[[ DATA PROVIDED open ]]

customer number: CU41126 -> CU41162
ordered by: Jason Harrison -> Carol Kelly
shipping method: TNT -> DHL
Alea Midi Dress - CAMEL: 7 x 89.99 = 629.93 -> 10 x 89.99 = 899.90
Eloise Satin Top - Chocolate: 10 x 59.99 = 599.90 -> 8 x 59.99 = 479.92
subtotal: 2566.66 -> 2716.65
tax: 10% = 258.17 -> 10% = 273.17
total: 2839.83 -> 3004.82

[[ DATA PROVIDED closed ]]

*WHAT YOU ARE ASKED TO DO*
Your output should match the records above word for word.

*ANSWER FOR THIS EXERCISE*
customer number: CU41126 -> CU41162
ordered by: Jason Harrison -> Carol Kelly
shipping method: TNT -> DHL
Alea Midi Dress - CAMEL: 7 x 89.99 = 629.93 -> 10 x 89.99 = 899.90
Eloise Satin Top - Chocolate: 10 x 59.99 = 599.90 -> 8 x 59.99 = 479.92
subtotal: 2566.66 -> 2716.65
tax: 10% = 258.17 -> 10% = 273.17
total: 2839.83 -> 3004.82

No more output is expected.